### Task directions
No images, please. Copy each entry below exactly as it reads.

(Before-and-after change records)

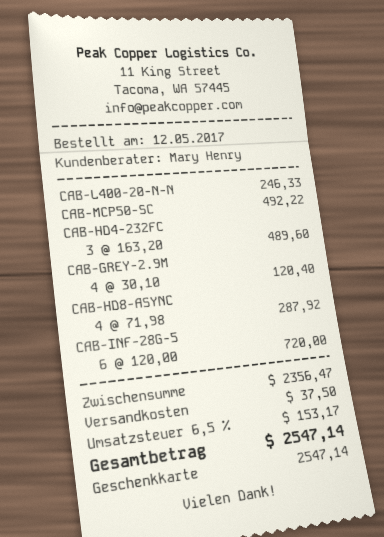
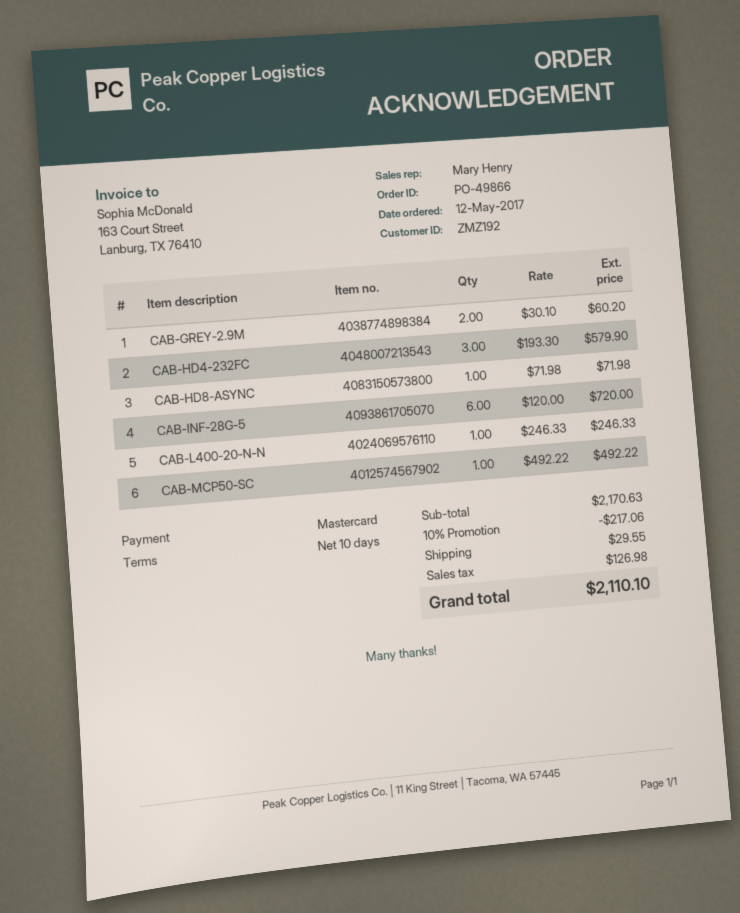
payment method: gift card -> Mastercard
CAB-HD4-232FC: 3 x 163.20 = 489.60 -> 3 x 193.30 = 579.90
CAB-GREY-2.9M: 4 x 30.10 = 120.40 -> 2 x 30.10 = 60.20
CAB-HD8-ASYNC: 4 x 71.98 = 287.92 -> 1 x 71.98 = 71.98
subtotal: 2356.47 -> 2170.63
discount: none -> 10% = 217.06
shipping: 37.50 -> 29.55
tax: 153.17 -> 126.98
total: 2547.14 -> 2110.10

### Final answer
payment method: gift card -> Mastercard
CAB-HD4-232FC: 3 x 163.20 = 489.60 -> 3 x 193.30 = 579.90
CAB-GREY-2.9M: 4 x 30.10 = 120.40 -> 2 x 30.10 = 60.20
CAB-HD8-ASYNC: 4 x 71.98 = 287.92 -> 1 x 71.98 = 71.98
subtotal: 2356.47 -> 2170.63
discount: none -> 10% = 217.06
shipping: 37.50 -> 29.55
tax: 153.17 -> 126.98
total: 2547.14 -> 2110.10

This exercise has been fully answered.